Origami Polyhedra Design
- Author: John Montroll
- Publisher: A K Peters
- Publication date: 2009

= Origami Polyhedra Design =

2009 book

Origami Polyhedra Design is a book on origami designs for constructing polyhedra. It was written by the origami artist and mathematician John Montroll, and it was published in 2009 by A K Peters.

==Topics==
There are two traditional methods for making polyhedra out of paper: polyhedral nets and modular origami. In the net method, the faces of the polyhedron are placed to form an irregular shape on a flat sheet of paper, with some of these faces connected to each other within this shape; it is cut out and folded into the shape of the polyhedron, and the remaining pairs of faces are attached together. In the modular origami method, many similarly-shaped "modules" are each folded from a single sheet of origami paper, and then assembled to form a polyhedron, with pairs of modules connected by the insertion of a flap from one module into a slot in another module. This book does neither of those two things. Instead, it provides designs for folding polyhedra, each out of a single uncut sheet of origami paper.

After a brief introduction to the mathematics of polyhedra and the concepts used to design origami polyhedra, book presents designs for folding 72 different shapes, organized by their level of difficulty. These include the regular polygons and the Platonic solids, Archimedean solids, and Catalan solids, as well as less-symmetric convex polyhedra such as dipyramids and non-convex shapes such as a "sunken octahedron" (a compound of three mutually-perpendicular squares). An important constraint used in the designs was that the visible faces of each polyhedron should have few or no creases; additionally, the symmetries of the polyhedron should be reflected in the folding pattern, to the extent possible, and the resulting polyhedron should be large and stable.

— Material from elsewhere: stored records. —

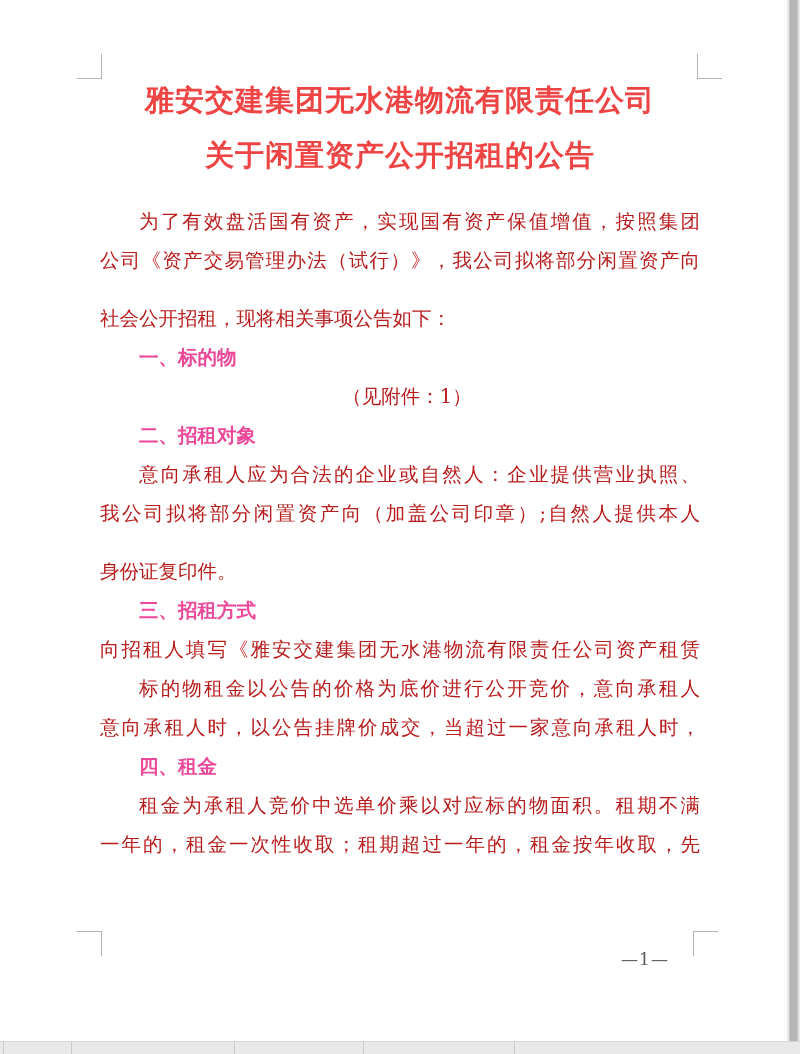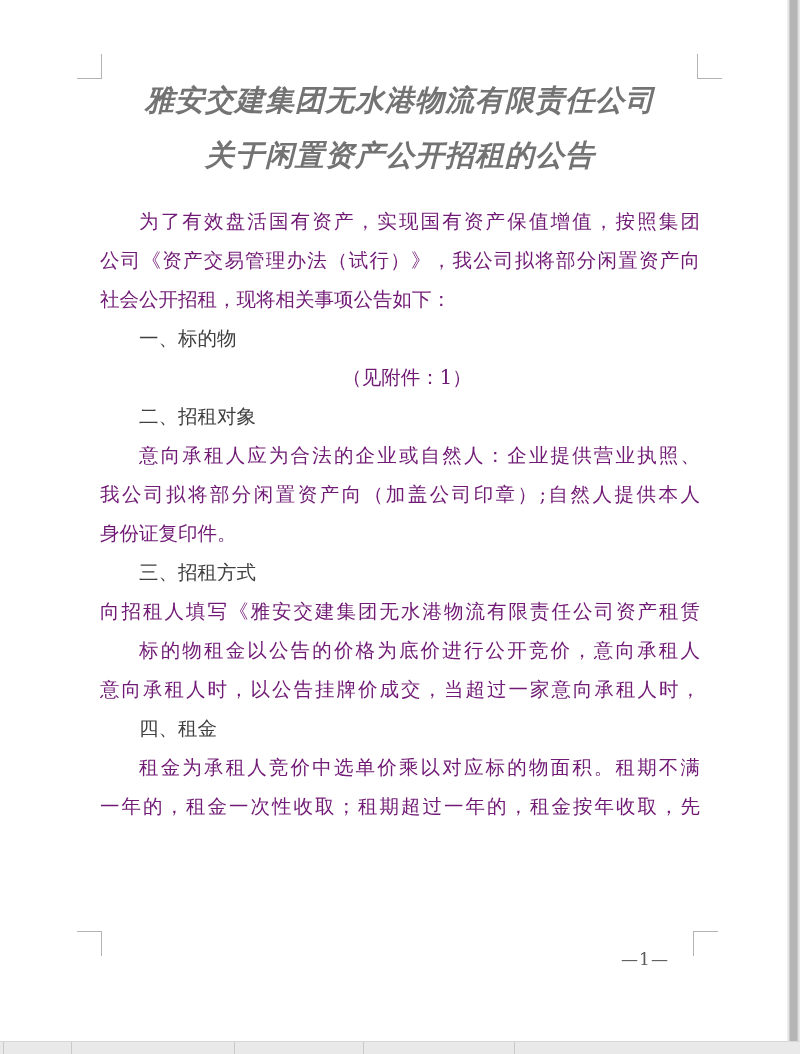--- a/index.html
+++ b/index.html
@@ -40,9 +40,8 @@
     letter-spacing: 1px;
     line-height: 48px;
     height: 48px;
-    color: #737373;
+    color: #ef4444;
     white-space: nowrap;
-    font-style: italic;
   }
   .title-line.t1 { top: 76px; }
   .title-line.t2 { top: 131px; }

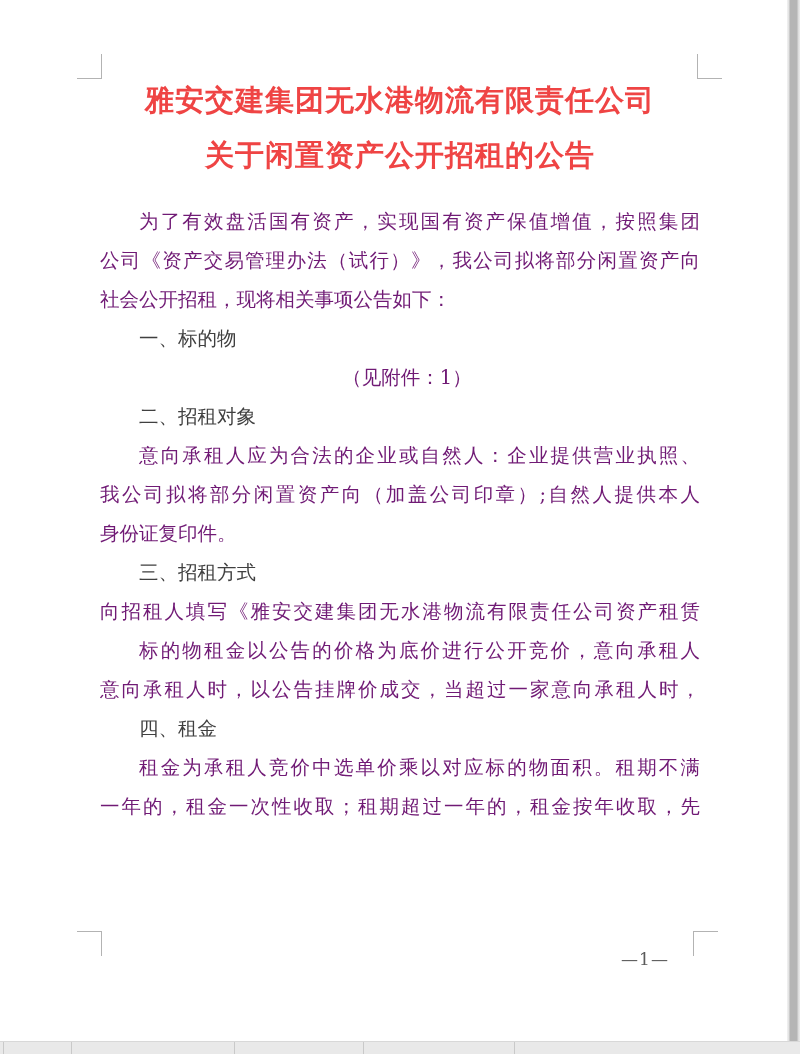--- a/index.html
+++ b/index.html
@@ -56,7 +56,7 @@
     height: 39px;
     line-height: 39px;
     font-size: 19.5px;
-    color: #701a75;
+    color: #b91c1c;
     overflow: hidden;
   }
   .dline.full {

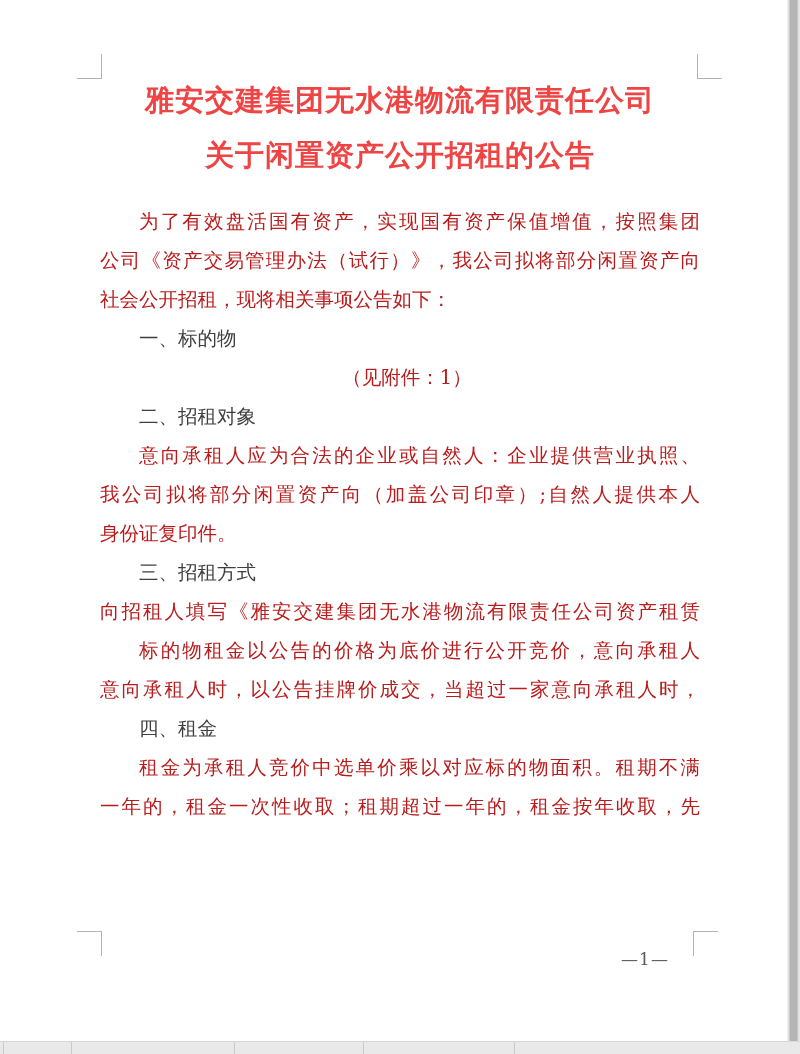--- a/index.html
+++ b/index.html
@@ -70,7 +70,7 @@
     text-align: justify;
     text-align-last: justify;
   }
-  .dline.end { padding-left: 0; }
+  .dline.end { padding-left: 0; margin-top: 19px; }
   .dline.heading {
     padding-left: 39px;
     font-weight: 400;

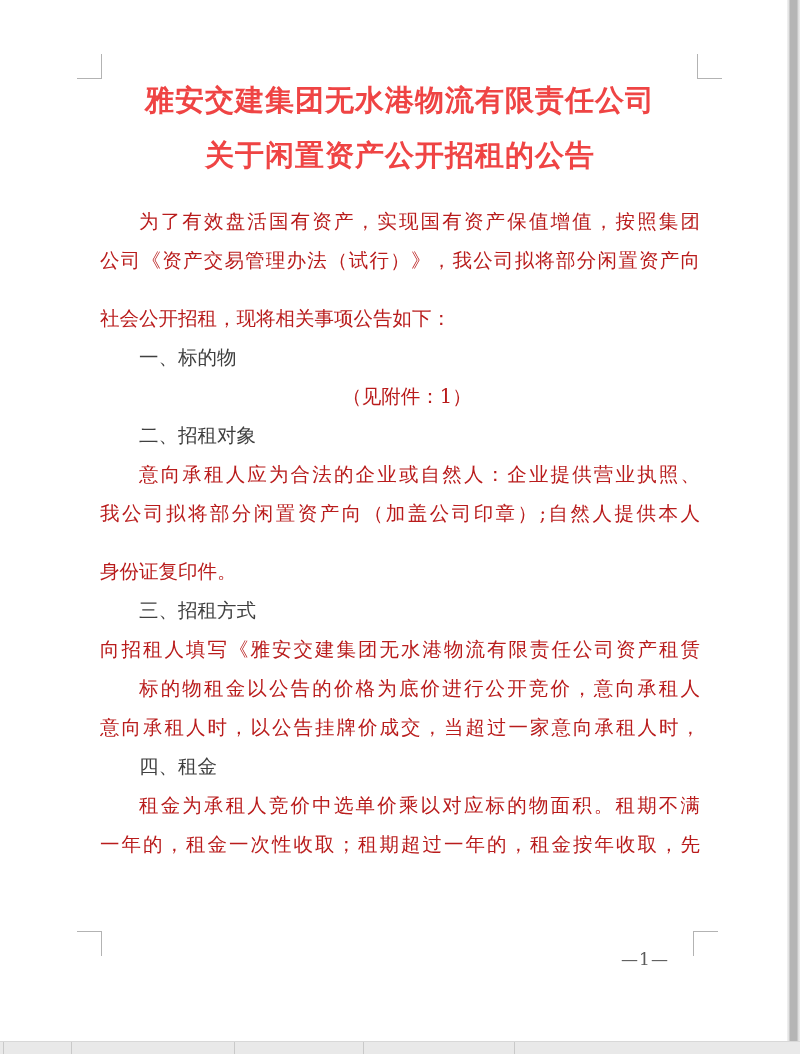--- a/index.html
+++ b/index.html
@@ -73,8 +73,8 @@
   .dline.end { padding-left: 0; margin-top: 19px; }
   .dline.heading {
     padding-left: 39px;
-    font-weight: 400;
-    color: #404040;
+    font-weight: 700;
+    color: #ec4899;
   }
   .dline.paren { padding-left: 14px; text-align: center; }
 

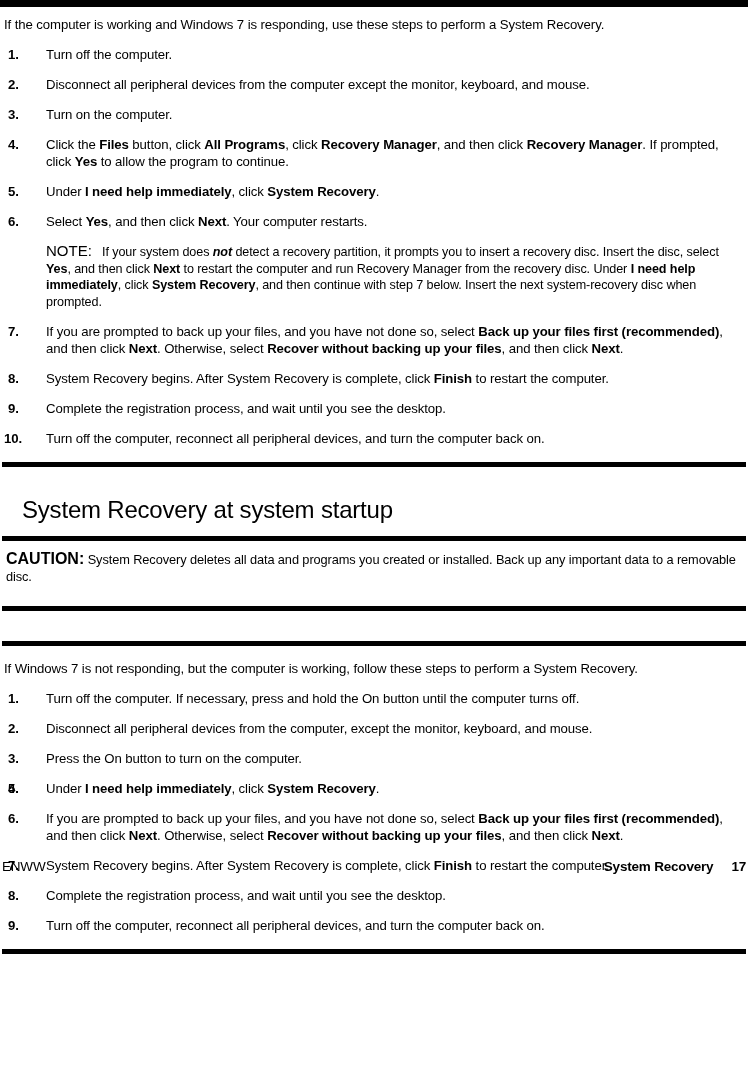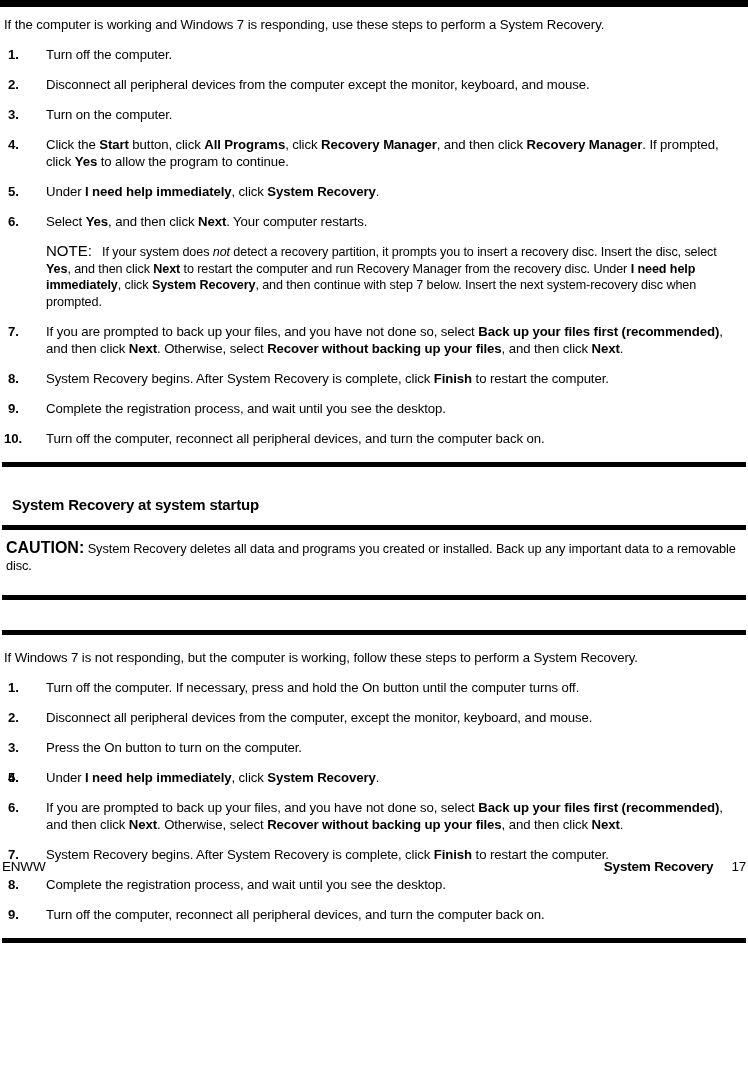--- a/index.html
+++ b/index.html
@@ -172,7 +172,7 @@
 
       <li>
         <span class="num">4.</span>
-        <span>Click the <b>Start</b> button, click <b>All Programs</b>, click <b>Recovery Manager</b>, and then click <b>Recovery Manager</b>. If prompted, click <b>Yes</b> to allow the program to continue.</span>
+        <span>Click the <b>Files</b> button, click <b>All Programs</b>, click <b>Recovery Manager</b>, and then click <b>Recovery Manager</b>. If prompted, click <b>Yes</b> to allow the program to continue.</span>
       </li>
 
       <li>

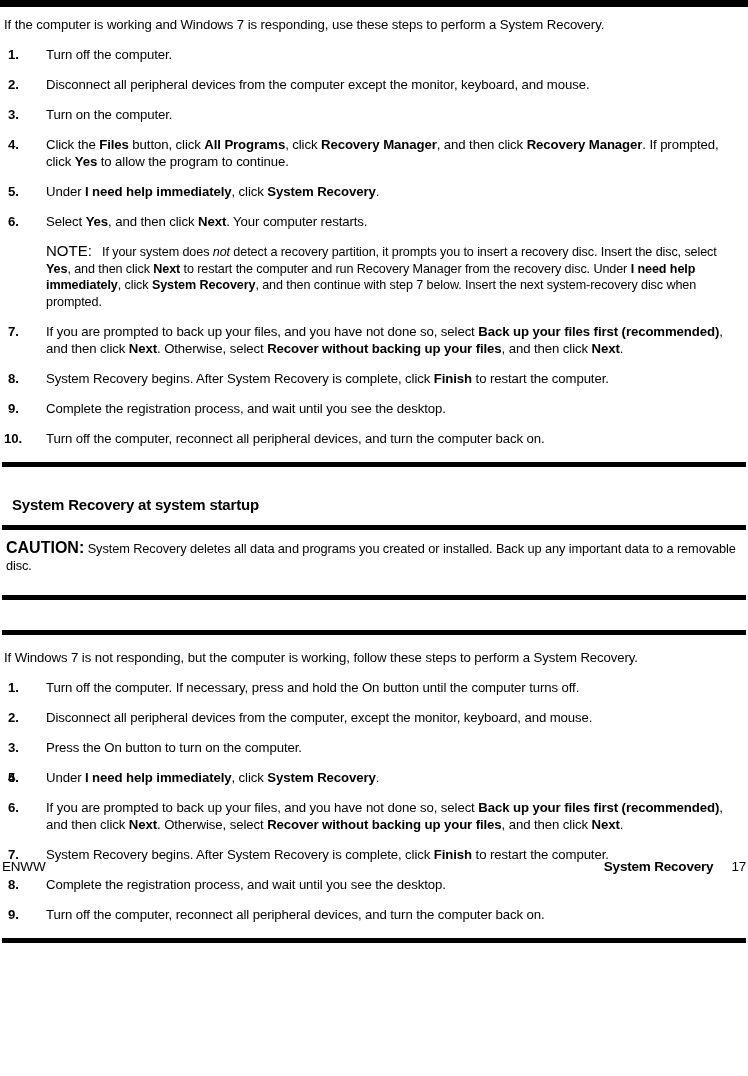--- a/index.html
+++ b/index.html
@@ -116,7 +116,7 @@
   }
 
   b, strong { font-weight: bold; }
-  i, em { font-style: italic; }
+  i, em { font-style: italic; font-weight: bold; }
 
   
   .footer {

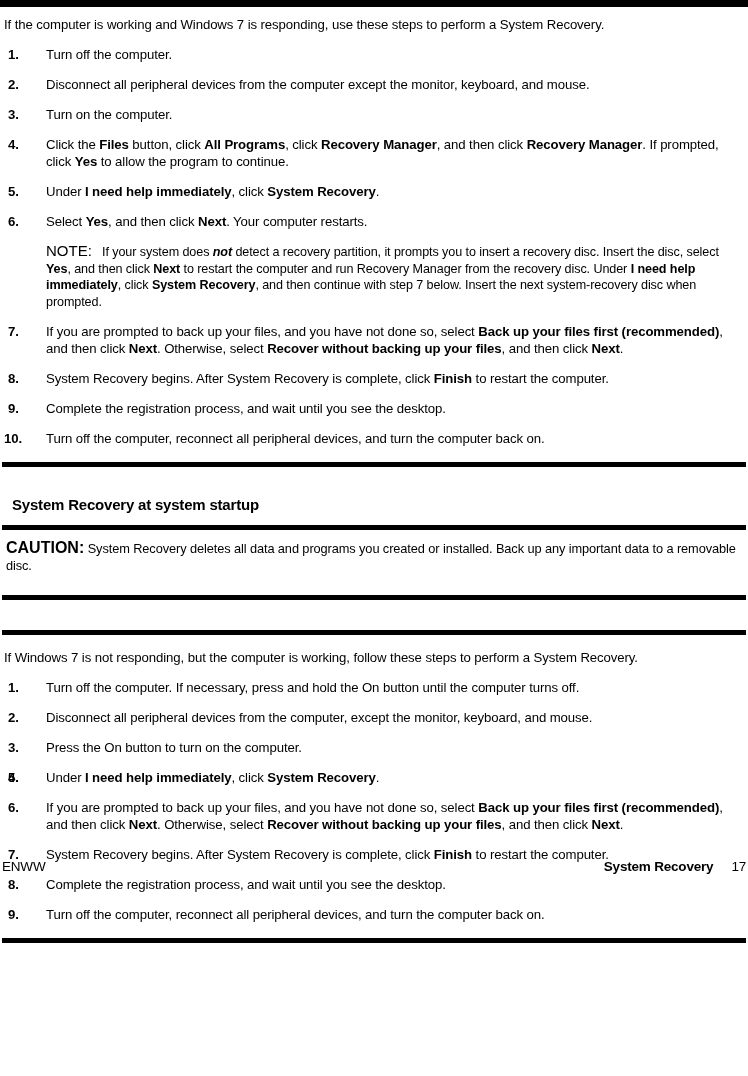--- a/index.html
+++ b/index.html
@@ -91,10 +91,10 @@
   }
 
   .section-heading {
-    font-size: 15px;
-    font-weight: bold;
+    font-size: 24px;
+    font-weight: normal;
     letter-spacing: -0.2px;
-    margin: 0 0 0 10px;
+    margin: 0 0 0 20px;
   }
 
   .caution-box {

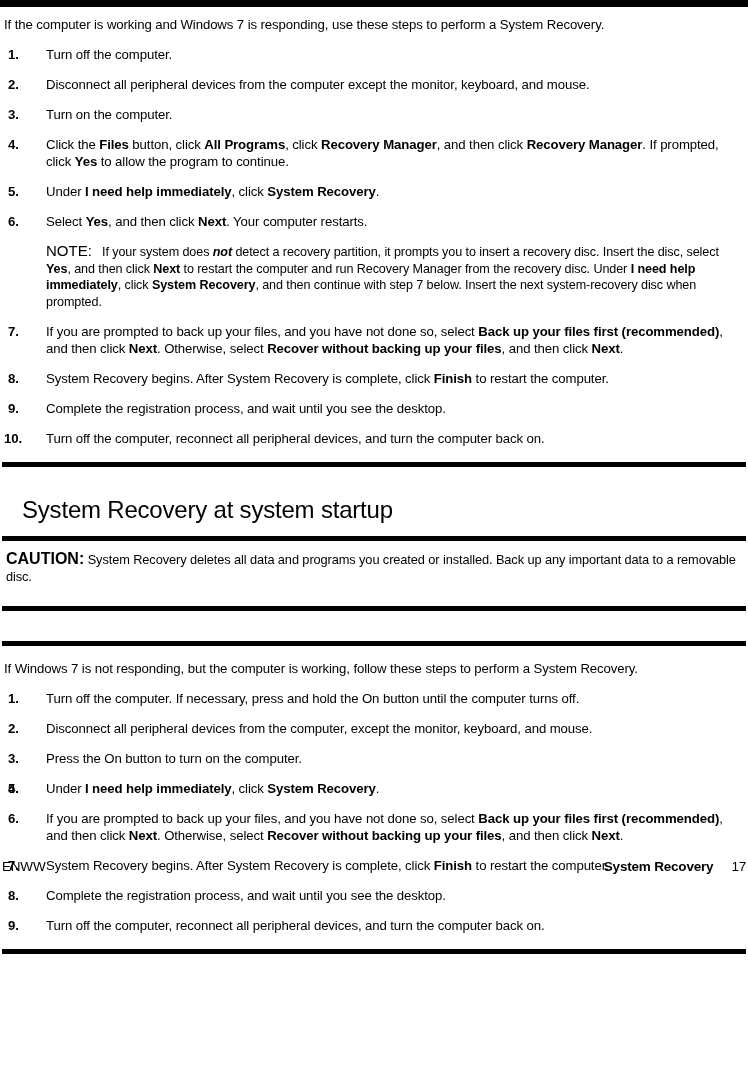--- a/index.html
+++ b/index.html
@@ -140,7 +140,7 @@
     letter-spacing: -0.2px;
   }
   .footer-section { font-weight: bold; }
-  .footer-page { font-weight: normal; }
+  .footer-page { font-weight: bold; }
 </style>
 </head>
 <body>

==Audience and reception==
Reviewer Tom Hagedorn writes that "The book is well designed and organized and makes you want to start folding polyhedra," and that its instructions are "clear and easy to understand"; he recommends it to anyone interested in origami, polyhedra, or both. Reviewer Rachel Thomas recommends it to origami folders, to demonstrate to them the beauty of geometric forms, and to mathematicians, to show these forms in a new light and demonstrate the creativity of origami design. The book can also be used as a source for mathematical school projects, and to provide hands-on experience with geometry concepts such as length, angles, surface area, and volume; some of its designs are suitable for students as young as middle school, although others require more experience as an origami folder.